In der sich rasant entwickelnden Welt des digitalen Streamings kann die Entdeckung neuer, unbekannter und aufstrebender Künstler einer Suche nach der Nadel im Heuhaufen gleichen. Um diesen Prozess zu vereinfachen, habe ich kürzlich den Google AI Mode und seine leistungsstarke Integration von „Verbundenen Apps“ mit YouTube Music genutzt. Die Vorteile KI-gestützter Musikentdeckung: Durch die direkte Verbindung meines YouTube Music-Kontos mit dem Google AI Mode kann ich nun mithilfe einfacher Spracheingaben hochspezifische Playlists erstellen. Ob Sie nach unbekannten Subgenres, aufstrebenden regionalen Künstlern oder energiegeladener Musik für Ihr Workout suchen – die KI analysiert komplexe Anfragen und erstellt innerhalb von Sekunden eine Playlist, die Sie direkt in Ihrer Bibliothek speichern können. So geht's: Um diese Funktion zu nutzen, stellen Sie sicher, dass Ihr Google-Konto mit Ihrem YouTube Music-Profil verknüpft ist. Öffnen Sie den AI Mode in Ihrem Google-Browser auf Ihrem Desktop und geben Sie Ihre Anfrage ein. Anschließend können Sie direkt auf „Zur Bibliothek hinzufügen“ klicken, um die Playlist mit Ihrem Konto zu synchronisieren. Die KI-generierten Listen erscheinen direkt in der unteren linken Ecke deiner YouTube Music-Startseite und ermöglichen so eine nahtlose Organisation.

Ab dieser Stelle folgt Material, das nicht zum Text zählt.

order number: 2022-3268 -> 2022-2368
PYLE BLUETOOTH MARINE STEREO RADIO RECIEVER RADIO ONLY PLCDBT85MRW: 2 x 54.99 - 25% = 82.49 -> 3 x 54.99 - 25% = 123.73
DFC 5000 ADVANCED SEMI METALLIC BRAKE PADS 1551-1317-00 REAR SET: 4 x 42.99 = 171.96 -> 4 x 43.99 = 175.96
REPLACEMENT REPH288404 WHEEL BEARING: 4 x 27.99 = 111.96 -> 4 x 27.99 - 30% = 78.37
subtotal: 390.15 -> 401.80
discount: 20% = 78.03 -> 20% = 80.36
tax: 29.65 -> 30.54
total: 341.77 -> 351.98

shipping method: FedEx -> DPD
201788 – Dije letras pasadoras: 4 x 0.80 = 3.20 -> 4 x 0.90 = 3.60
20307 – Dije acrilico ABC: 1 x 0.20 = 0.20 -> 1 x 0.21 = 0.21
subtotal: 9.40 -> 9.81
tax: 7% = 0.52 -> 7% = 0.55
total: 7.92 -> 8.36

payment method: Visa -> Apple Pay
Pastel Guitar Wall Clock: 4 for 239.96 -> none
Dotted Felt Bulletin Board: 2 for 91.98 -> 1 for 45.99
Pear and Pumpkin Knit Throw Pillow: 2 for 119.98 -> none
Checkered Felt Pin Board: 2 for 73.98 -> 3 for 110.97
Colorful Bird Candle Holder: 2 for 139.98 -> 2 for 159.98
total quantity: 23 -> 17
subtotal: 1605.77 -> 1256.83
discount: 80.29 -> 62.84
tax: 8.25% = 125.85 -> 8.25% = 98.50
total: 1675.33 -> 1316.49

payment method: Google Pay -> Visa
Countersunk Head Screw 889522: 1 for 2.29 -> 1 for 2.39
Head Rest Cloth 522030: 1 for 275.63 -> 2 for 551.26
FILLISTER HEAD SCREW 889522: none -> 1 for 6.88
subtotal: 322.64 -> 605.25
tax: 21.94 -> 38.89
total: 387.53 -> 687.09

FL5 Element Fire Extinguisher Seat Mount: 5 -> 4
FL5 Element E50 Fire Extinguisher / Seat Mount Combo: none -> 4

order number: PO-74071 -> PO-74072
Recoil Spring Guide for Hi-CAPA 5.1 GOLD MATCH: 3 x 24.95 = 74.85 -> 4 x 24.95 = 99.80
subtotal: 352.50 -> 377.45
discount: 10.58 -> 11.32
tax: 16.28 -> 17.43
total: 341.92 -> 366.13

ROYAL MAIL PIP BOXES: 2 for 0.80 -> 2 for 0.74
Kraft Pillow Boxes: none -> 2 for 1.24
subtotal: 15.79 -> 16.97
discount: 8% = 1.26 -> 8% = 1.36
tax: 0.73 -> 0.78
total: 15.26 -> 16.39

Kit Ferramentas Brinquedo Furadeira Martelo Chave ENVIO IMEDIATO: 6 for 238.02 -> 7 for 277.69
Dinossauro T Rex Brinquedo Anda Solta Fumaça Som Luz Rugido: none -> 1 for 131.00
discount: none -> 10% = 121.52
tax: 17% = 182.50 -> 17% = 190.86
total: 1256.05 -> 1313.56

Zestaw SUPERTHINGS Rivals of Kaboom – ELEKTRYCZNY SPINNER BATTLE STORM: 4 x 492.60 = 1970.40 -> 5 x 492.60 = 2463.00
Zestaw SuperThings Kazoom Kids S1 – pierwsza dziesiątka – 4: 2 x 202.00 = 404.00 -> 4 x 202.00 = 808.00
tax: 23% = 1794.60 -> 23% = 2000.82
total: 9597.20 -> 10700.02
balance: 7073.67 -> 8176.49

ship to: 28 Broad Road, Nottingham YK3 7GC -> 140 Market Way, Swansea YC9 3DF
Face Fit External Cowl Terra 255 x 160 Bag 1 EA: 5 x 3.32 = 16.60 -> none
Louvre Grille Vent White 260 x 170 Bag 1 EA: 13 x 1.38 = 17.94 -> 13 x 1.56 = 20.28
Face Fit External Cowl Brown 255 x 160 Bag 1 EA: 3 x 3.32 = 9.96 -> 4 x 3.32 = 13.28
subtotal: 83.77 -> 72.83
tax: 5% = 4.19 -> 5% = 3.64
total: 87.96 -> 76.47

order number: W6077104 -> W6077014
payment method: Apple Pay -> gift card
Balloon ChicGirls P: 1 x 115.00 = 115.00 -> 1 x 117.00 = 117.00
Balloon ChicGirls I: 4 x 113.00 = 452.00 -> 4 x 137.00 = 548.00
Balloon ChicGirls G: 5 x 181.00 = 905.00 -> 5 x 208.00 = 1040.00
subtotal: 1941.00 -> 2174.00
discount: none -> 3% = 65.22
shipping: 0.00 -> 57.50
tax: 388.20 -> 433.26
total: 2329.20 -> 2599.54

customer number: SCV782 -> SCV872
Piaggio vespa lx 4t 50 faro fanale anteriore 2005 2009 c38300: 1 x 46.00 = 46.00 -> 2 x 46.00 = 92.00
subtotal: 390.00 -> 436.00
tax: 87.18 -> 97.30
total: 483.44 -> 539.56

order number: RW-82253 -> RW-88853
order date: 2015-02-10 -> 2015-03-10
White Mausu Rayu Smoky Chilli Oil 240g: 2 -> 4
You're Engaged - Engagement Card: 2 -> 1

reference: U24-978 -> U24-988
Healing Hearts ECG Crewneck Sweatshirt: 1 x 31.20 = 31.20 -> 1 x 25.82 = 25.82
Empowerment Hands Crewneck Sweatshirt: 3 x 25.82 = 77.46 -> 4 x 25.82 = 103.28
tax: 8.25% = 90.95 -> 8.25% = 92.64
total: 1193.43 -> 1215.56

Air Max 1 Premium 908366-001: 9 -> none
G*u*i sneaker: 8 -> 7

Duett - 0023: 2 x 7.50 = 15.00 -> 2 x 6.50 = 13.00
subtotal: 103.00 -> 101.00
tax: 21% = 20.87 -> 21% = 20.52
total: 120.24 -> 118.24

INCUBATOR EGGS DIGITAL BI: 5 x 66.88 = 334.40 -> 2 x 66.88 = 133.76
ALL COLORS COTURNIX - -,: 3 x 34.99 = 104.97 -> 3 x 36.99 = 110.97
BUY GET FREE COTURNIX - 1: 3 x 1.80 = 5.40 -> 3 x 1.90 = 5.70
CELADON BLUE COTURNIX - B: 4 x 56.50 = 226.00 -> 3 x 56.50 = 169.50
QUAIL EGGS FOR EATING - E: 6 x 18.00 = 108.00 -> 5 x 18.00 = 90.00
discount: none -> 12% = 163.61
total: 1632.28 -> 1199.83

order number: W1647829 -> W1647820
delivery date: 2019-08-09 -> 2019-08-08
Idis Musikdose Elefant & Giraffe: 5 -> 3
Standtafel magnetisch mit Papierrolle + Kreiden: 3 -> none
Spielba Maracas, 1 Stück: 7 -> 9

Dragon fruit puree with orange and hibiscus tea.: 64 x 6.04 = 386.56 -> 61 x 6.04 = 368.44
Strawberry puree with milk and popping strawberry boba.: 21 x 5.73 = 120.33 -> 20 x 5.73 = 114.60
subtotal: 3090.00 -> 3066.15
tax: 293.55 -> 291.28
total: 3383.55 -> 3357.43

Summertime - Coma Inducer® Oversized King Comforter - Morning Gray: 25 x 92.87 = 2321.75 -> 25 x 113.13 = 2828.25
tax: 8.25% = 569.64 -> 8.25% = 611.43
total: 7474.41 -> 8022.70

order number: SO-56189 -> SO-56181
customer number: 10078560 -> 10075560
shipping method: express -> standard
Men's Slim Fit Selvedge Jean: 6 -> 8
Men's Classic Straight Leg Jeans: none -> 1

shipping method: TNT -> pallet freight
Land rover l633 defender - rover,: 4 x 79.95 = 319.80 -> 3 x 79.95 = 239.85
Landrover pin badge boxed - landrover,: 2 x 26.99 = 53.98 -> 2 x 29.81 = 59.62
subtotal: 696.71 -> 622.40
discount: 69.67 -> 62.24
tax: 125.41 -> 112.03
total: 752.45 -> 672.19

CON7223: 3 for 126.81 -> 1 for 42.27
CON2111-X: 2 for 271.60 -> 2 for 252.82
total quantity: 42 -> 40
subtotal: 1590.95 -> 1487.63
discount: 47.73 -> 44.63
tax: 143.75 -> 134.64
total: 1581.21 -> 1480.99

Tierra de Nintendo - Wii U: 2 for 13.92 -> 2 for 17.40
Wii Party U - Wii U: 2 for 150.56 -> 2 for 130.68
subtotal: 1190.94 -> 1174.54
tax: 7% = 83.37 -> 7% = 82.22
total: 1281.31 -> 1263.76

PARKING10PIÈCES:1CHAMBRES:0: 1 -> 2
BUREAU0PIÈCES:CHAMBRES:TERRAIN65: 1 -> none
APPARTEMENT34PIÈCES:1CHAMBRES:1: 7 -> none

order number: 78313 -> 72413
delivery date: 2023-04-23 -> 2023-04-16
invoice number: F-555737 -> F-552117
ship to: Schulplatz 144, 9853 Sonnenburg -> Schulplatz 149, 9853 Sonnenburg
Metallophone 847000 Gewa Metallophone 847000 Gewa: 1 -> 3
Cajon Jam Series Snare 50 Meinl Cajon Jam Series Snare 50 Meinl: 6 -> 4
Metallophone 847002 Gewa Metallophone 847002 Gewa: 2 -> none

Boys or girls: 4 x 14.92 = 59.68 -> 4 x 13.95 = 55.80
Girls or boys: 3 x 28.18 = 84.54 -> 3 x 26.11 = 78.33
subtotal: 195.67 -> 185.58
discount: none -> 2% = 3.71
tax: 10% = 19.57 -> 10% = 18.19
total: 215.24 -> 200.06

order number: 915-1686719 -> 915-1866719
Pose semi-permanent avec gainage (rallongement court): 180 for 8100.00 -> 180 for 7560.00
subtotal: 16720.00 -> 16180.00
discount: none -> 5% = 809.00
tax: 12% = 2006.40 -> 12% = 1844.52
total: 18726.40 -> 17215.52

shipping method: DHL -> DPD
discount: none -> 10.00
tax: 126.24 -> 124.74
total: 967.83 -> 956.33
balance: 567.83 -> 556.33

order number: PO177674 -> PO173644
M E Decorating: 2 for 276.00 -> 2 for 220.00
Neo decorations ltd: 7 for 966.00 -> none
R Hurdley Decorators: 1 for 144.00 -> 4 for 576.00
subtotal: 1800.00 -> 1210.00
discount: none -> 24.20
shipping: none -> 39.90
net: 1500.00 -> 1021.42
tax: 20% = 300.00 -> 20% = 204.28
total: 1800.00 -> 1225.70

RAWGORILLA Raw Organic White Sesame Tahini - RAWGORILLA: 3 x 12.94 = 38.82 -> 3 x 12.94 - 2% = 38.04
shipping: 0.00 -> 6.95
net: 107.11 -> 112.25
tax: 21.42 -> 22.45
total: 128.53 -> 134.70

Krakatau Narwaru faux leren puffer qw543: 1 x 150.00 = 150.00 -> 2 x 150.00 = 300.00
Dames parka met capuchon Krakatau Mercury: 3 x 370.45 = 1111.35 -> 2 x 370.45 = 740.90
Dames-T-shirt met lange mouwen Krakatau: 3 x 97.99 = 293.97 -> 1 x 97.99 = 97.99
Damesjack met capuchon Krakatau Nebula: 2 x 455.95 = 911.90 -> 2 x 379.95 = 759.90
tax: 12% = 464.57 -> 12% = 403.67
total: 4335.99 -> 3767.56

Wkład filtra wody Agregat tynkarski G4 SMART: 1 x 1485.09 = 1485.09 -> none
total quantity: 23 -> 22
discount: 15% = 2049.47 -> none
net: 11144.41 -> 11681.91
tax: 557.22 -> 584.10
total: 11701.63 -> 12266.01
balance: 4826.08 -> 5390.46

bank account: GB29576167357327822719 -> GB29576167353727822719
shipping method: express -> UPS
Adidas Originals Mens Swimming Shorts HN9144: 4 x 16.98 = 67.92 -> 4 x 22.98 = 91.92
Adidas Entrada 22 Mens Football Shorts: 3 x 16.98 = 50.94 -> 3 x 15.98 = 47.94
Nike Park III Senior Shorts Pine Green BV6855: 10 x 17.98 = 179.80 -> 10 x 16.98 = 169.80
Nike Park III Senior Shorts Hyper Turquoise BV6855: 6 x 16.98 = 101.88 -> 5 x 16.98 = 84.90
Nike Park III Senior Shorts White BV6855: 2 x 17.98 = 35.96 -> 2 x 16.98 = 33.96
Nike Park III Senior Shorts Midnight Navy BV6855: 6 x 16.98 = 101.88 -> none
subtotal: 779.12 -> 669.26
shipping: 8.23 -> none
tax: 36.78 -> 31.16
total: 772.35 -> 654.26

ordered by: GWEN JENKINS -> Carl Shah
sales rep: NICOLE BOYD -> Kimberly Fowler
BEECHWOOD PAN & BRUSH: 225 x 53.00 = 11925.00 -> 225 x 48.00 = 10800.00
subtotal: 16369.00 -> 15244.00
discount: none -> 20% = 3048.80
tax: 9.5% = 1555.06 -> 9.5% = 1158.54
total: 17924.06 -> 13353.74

7 Tipps, um deine Musikbibliothek zu optimieren
Ich habe mit verschiedenen Anfragen experimentiert, um zu sehen, wie gut die KI in bestimmten Musikbereichen navigieren kann.
Hier sind die Aufgaben, die die beeindruckendsten Ergebnisse lieferten:
- „Erstelle einen Discovery-Sender mit 25 Titeln, der neue, aufstrebende und Underground-Künstler der letzten 12–18 Monate aus den Genres Rap, R&B, House, Rock, Metal, K-Pop und J-Pop präsentiert.“
- „Stelle mir einen Mix aus brandneuen Underground-Hip-Hop-Tracks der Ostküste von Künstlern zusammen, die gerade ihren Durchbruch feiern.“
- „Finde frische, noch unentdeckte House- und Electronic-Tracks, die dieses Jahr von unabhängigen Künstlern veröffentlicht wurden.“
- „Erstelle eine Discovery-Playlist mit temporeichen New-Wave-Rock- und Heavy-Metal-Songs von aufstrebenden Bands mit weniger als 100.000 Streams.“
- „Stelle einen Mix aus aufstrebenden Künstlern aller R&B-Subgenres zusammen.“
- „Erstelle eine energiegeladene Dancehall-Playlist mit …“ Mitreißende digitale Riddims und moderne, clubtaugliche Produktionen von aufstrebenden Reggae-Künstlern. Erstelle eine temporeiche Afrobeats-Playlist mit treibenden Club-Tempi und energiegeladenen Dance-Rhythmen von aufstrebenden Stars des Genres. Fazit: Dieses Tool hat meine Art, Musik zu entdecken, grundlegend verändert. Anstatt stundenlang Blogs oder endlose algorithmisch generierte Radiosender zu durchforsten, nutze ich jetzt diese gezielten Vorschläge, um verborgene Schätze zu finden. Es ist ein echter Gamechanger für alle, die ein personalisiertes, kuratiertes Erlebnis ohne den damit verbundenen Aufwand wünschen.